▸ Directions
Reproduce the entries exactly, but keep the pictures out of the copy.

▸ Change listing data
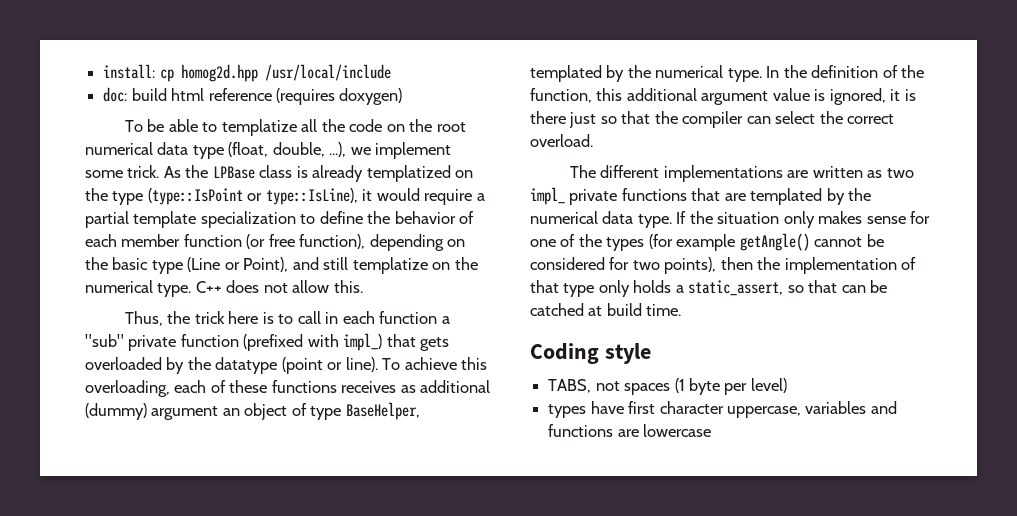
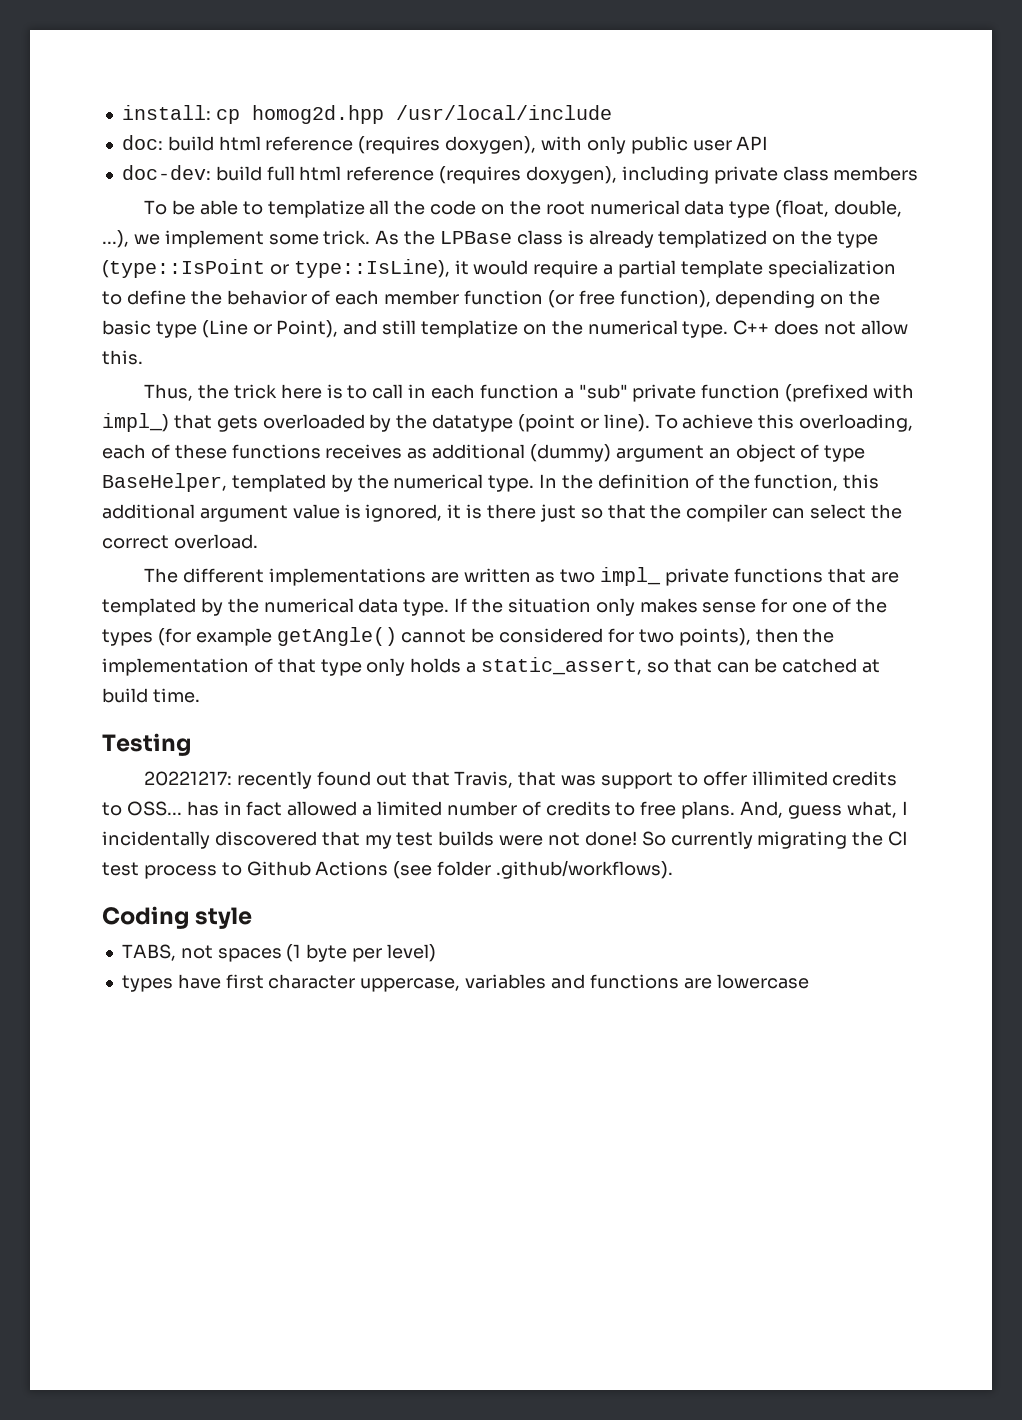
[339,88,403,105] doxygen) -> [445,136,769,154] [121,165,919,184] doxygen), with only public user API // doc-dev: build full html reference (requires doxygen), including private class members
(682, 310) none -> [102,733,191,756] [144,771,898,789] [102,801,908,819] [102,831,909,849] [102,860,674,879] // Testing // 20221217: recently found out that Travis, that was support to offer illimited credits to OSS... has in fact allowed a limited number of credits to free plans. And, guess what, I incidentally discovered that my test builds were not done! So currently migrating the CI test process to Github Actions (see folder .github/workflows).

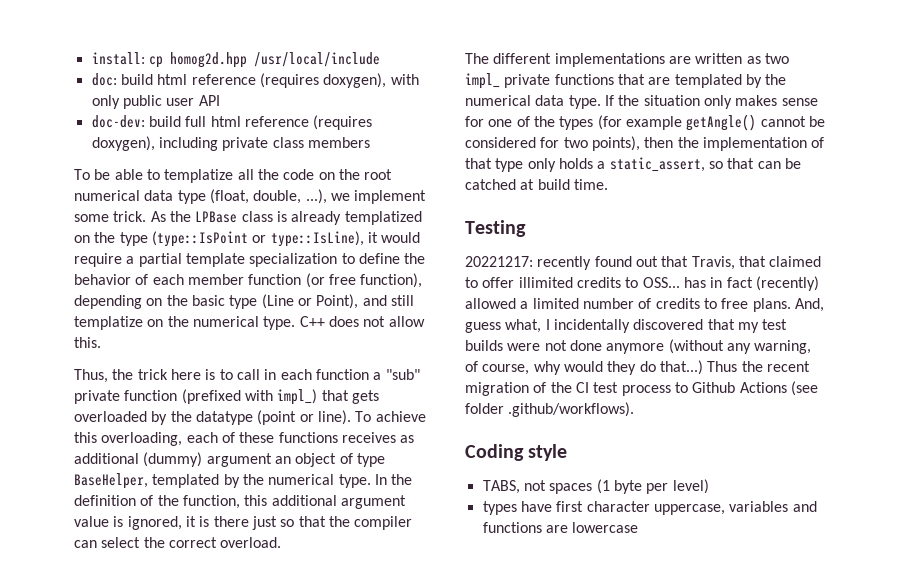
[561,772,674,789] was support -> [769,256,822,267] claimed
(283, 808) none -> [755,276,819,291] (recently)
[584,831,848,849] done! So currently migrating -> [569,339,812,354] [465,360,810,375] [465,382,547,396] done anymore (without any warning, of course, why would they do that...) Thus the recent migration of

▸ Task response
[339,88,403,105] doxygen) -> [445,136,769,154] [121,165,919,184] doxygen), with only public user API // doc-dev: build full html reference (requires doxygen), including private class members
(682, 310) none -> [102,733,191,756] [144,771,898,789] [102,801,908,819] [102,831,909,849] [102,860,674,879] // Testing // 20221217: recently found out that Travis, that was support to offer illimited credits to OSS... has in fact allowed a limited number of credits to free plans. And, guess what, I incidentally discovered that my test builds were not done! So currently migrating the CI test process to Github Actions (see folder .github/workflows).

[561,772,674,789] was support -> [769,256,822,267] claimed
(283, 808) none -> [755,276,819,291] (recently)
[584,831,848,849] done! So currently migrating -> [569,339,812,354] [465,360,810,375] [465,382,547,396] done anymore (without any warning, of course, why would they do that...) Thus the recent migration of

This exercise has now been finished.